Sète, qui compte moins de 50 000 habitants, s’est acquis une réputation artistique que peuvent lui envier bien des métropoles plus ambitieuses. Cette balade parmi des œuvres pérennes en est une preuve nouvelle, qui irradie toutefois vers l’agglomération, de Mireval à Marseillan et de Villeveyrac à Frontignan. L’étang de Thau en est l’épicentre ainsi que le prouvent les quatre itinéraires proposés : Les versants de Thau (avec en particulier un « parcours dans le parcours » que nous fait effectuer André Cervera dans son village de Poussan, 7 bronzes plats inspirés de la culture vernaculaire), Les étangs (l’observatoire blanc sur pilotis qu’a conçu Eve Laroche-Joubert, à Vic La Gardiole), Les rivages de Thau (La sculpture antique a inspiré Elisa Fantozzi pour son ensemble en résine et marbre, Psyché et le gladiateur, dans le parc Sévigné de Balaruc-les-Bains), Sète enfin, son Mont Saint-Clair (l’Octo en bronze de Johan Creten, une raie géante qui peut faire penser à un oiseau marin délavé ou les drôles de « Bears »Kenpis, de Fabrice Hyber, place Aristide Briand).
Quatorze communes sont sollicitées, dont certaines bénéficient d’un patrimoine exceptionnel : l’abbaye de Valmagne à Villeveyrac (Robert Combas y érige L’Homme à tête de branches sur une place, dans son style reconnaissable entre tous), le château de Girard à Mèze (où nous attendent six grandes feuilles en bronze de Bob Verschueren tandis qu’Elise Morin a érigé son Dédale de roches près de la plage déserte), la villa gallo-romaine de Loupian (près de laquelle découvrir le Bosquet enchanté, toujours en bronze de François Liguori), ou encore le moulin de Montbazin (où l’Argentin Pedro Marzorati a installé ses modules O’assis, en jouant sur les mots).

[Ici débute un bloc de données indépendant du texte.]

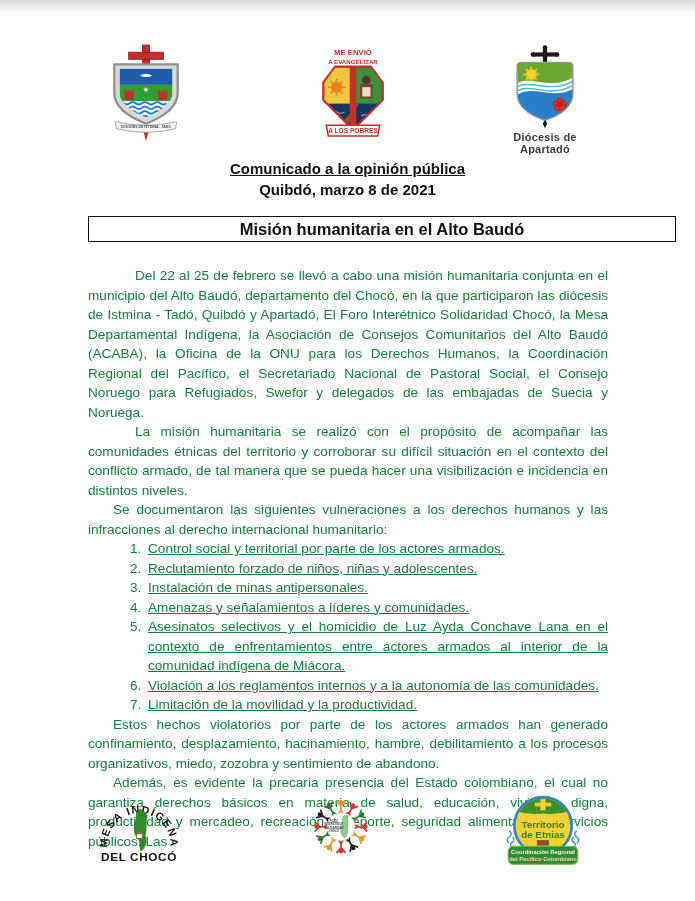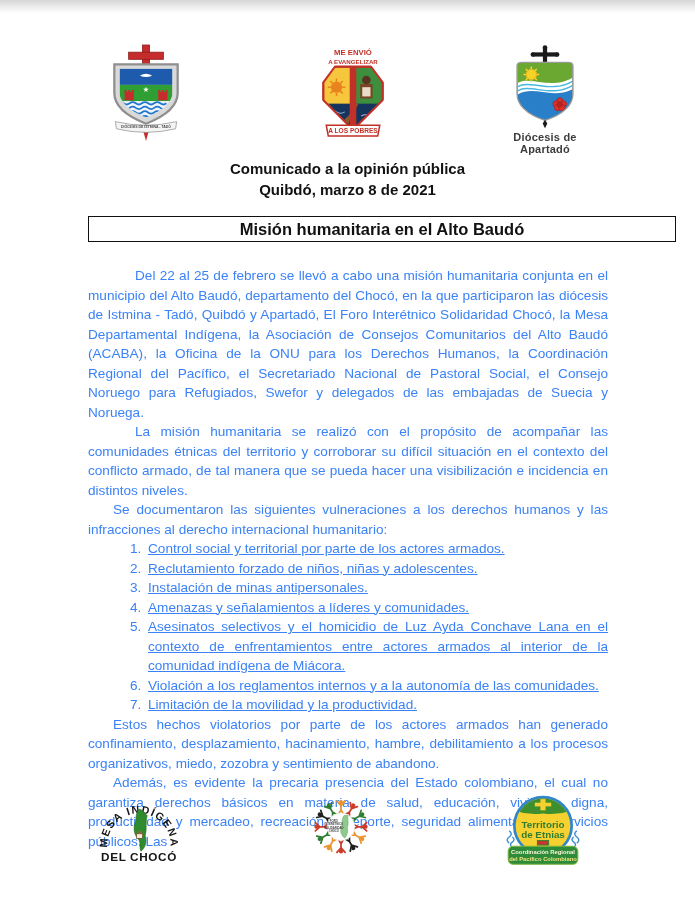"Comunicado a la opinión pública" .heading-line1 { text-decoration: none -> underline }
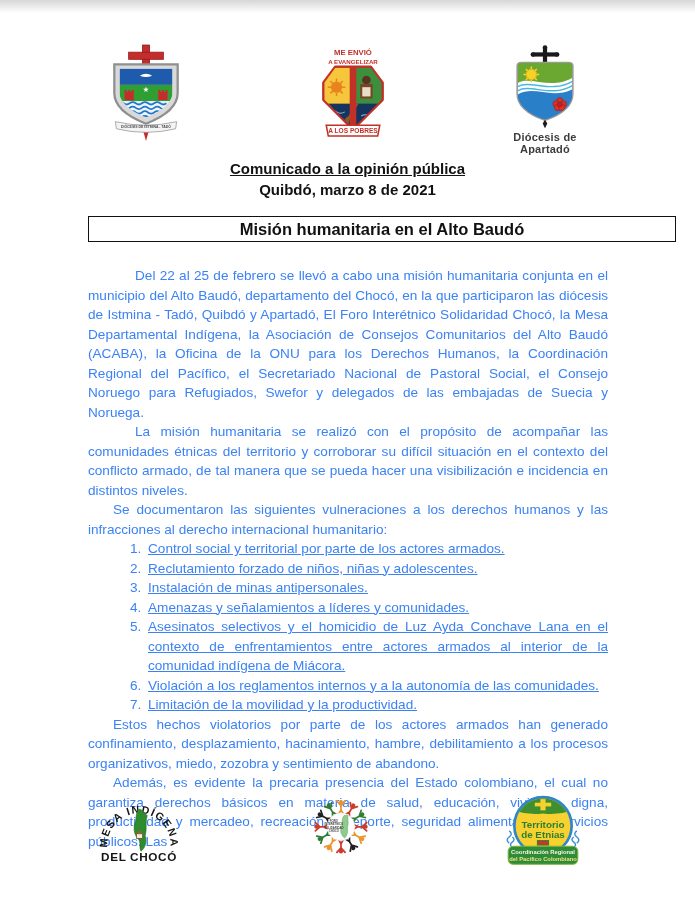"Del 22 al 25 de" .doc-body { color: #3b82f6 -> #15803d }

Certains ont privilégié l’insertion dans un environnement spécifique (l’ombrière en acier de Jean Denant, à la fois arborescente et cadastrée, sur la Gardiole, à Gigean, et qui fait office de belvédère), d’autres ont puisé dans les spécificités locales (Ostraria, les colonnes d’huîtres chromées sur barres de palétuvier de Maxime Lhermet, au bord de l’étang à Marseillan), d’aucuns de figures allégoriques, telle Françoise Pétrovitch et sa femme à l’oiseau dans le parc Simone Veil à Sète. Agnès Rosse ajoute à ce panel sa touche d’humour avec ses Curieuses et curieux en argile qui nous observent du toit, au Centre Culturel de Mireval.
Ces œuvres permettront à un nombreux public de résidents ou de touristes de découvrir incidemment divers aspects de la création contemporaine, plus particulièrement l’identité sétoise, notamment la figuration libre (La table de désorientaion, d’Hervé Di Rosa, qui fait appel à la technique portugaise des azulejos, à La Peyrade, ou les deux lunes sculptées de Richard Di Rosa sur le parvis du musée de l’étang de Thau, à Bouzigues). Inversement, ceux qui seront tentés par le parcours découvriront des sites attachants et les trésors qui caractérisent la Méditerranée sétoise. Curieusement, les authentiques sétois se taillent la part du lion dans l’agglo tandis que les nouveaux venus, ceux qui ont fait carrière ailleurs, accaparent directement la ville de Sète ainsi que le prouvent les Sentinelles solitaires, érigées face à la mer, par la Marseillaise Chourouk Hriech. Sète attire et irradie. On attend l’installation sonore de Céleste Boursier-Mougenot sur Frontignan où Victoria Klotz a déjà installé son Cheval de mer en référence à des animaux marins.
Au bout du compte, une idée originale : celle de lier Nature, patrimoine et art contemporain, lequel met en valeur la première et fera partie peut-être un jour du second.